FIG. 10B depicts a sixth set of experimental results for an example system for token generation in accordance with the techniques described herein. The sixth set of experimental results were generated for two configurations of a plurality of token prediction neural networks. The first configuration 1000 included using a plurality of groups of one or more iterations where a size of the token prediction neural network increases with each subsequent group. The second configuration 1002 included using a plurality of groups of one or more iterations where a size of the token prediction neural network decreases with each subsequent group. The first configuration 1000, as depicted in FIG. 10B, demonstrated better results than the second configuration 1002 for an image generation task. Thus, increasing a size of the token prediction neural network for each subsequent group of iterations is shown empirically to directly lead to improved computational efficiency with good on-task accuracy. Of course, as discussed above, other configurations (e.g. analogous to the second configuration 1002, for a different task, such as an alignment-based task that many require significant alignment) where the size of the token prediction neural network decreases with each subsequent group may exhibit the optimal balance between computational efficiency and accuracy.

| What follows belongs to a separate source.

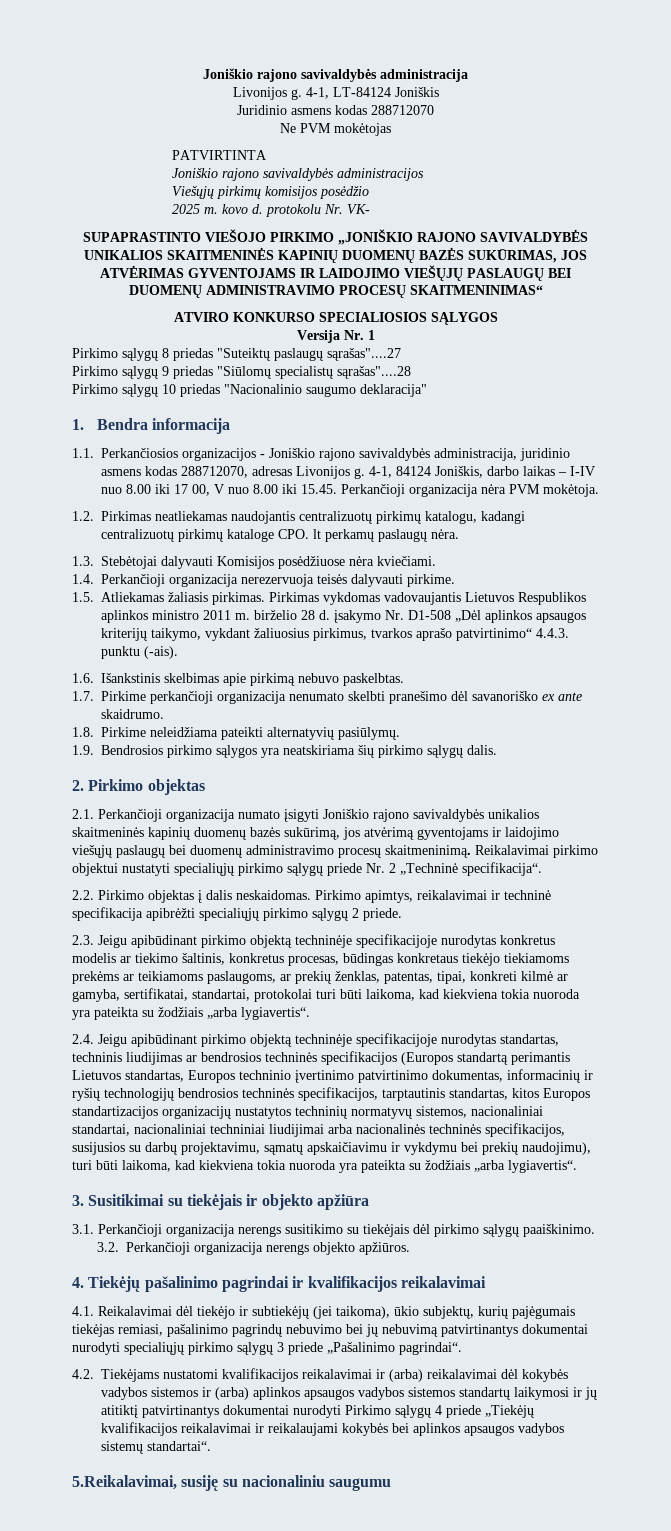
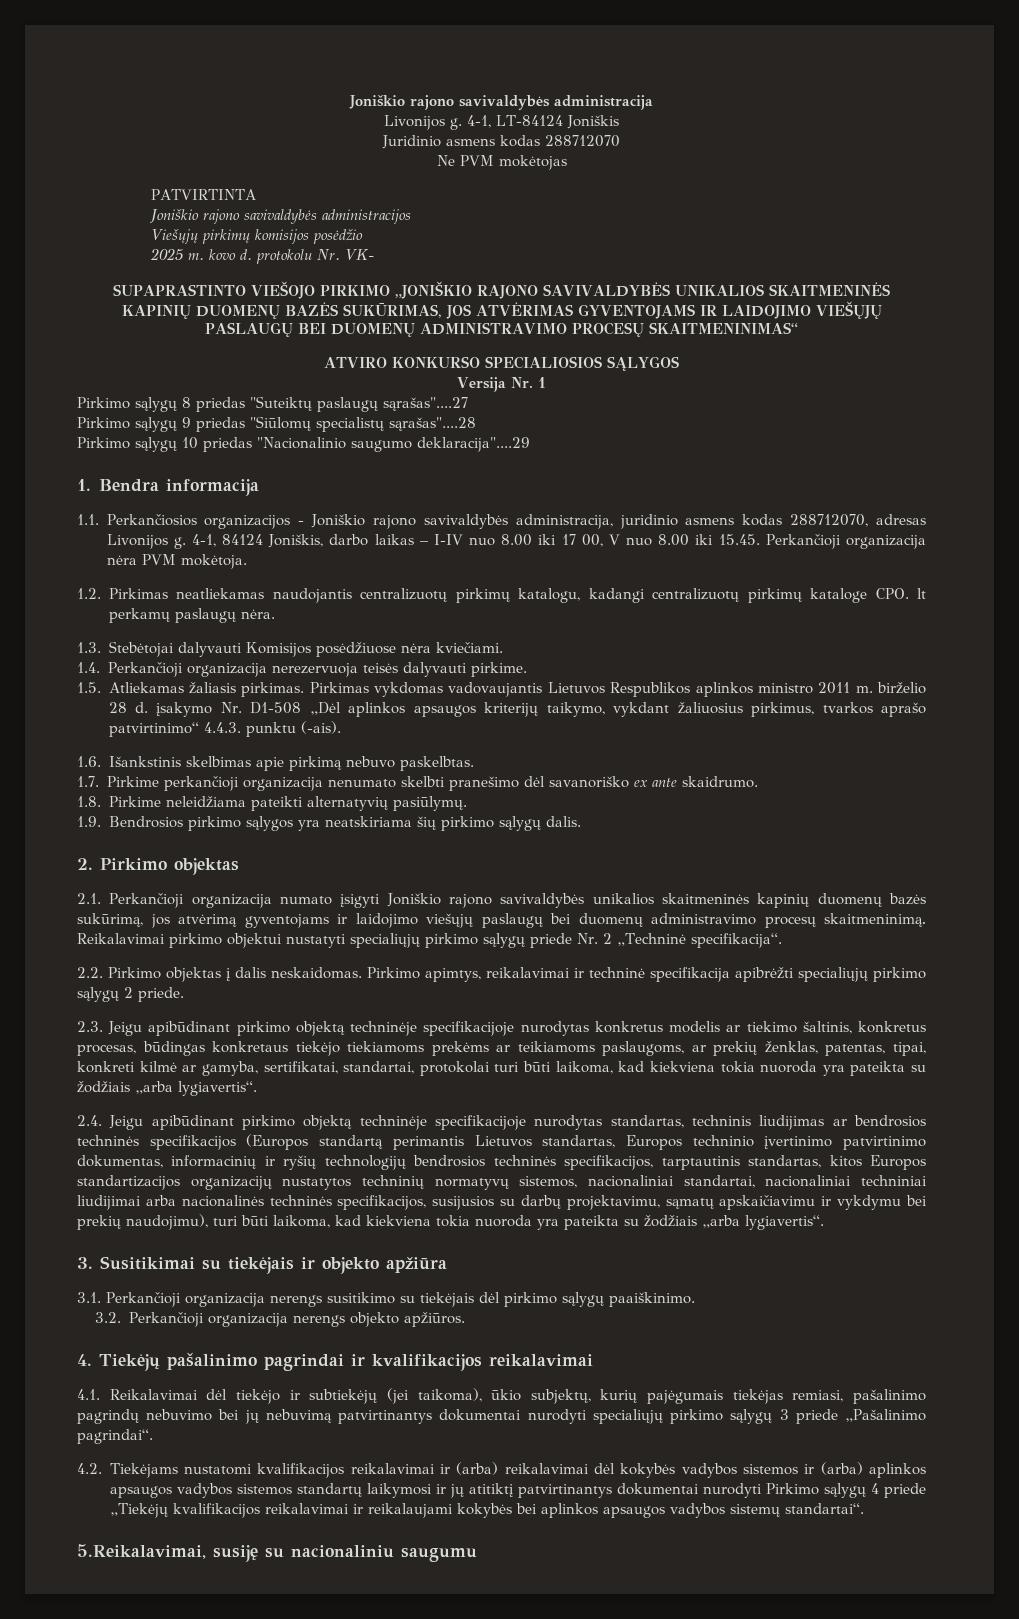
- Pirkimo sąlygų 10 priedas "Nacionalinio saugumo deklaracija"
+ Pirkimo sąlygų 10 priedas "Nacionalinio saugumo deklaracija"....29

FIG. 11 depicts a seventh set of experimental results for an example system for token generation in accordance with the techniques described herein. The seventh set of experimental results include a first set 1100 of output images generated by a baseline token prediction neural network (MaskGIT++) and a second set 1102 of output images generated by a MaGNeTS token prediction neural network in accordance with the techniques described herein. The images generated by both the baseline and MaGNeTS token prediction neural networks were evaluated using empirical and standardized benchmarking techniques to arrive at a quality metric, which was similar for both sets 1100, 1102 of output images (i.e. 2.3 for the first set 1100 and 2.9 for the second set). At the same time, a performance improvement 1110 including a 3× reduction of floating-point operations for the MaGNeTS token prediction neural network was observed when compared to the baseline token prediction neural network. Thus, the plurality of token prediction neural networks 110a-110c described herein may effectively achieve a task (e.g. generating real-world images) whilst significantly reducing computational complexity. The reduction in computational complexity may allow implementation of the plurality of token prediction neural networks on edge devices, which otherwise may not be possible. Generating real-world images has many applications such as training other neural networks to classify images, video, or audio of the real-world or control devices in the real-world.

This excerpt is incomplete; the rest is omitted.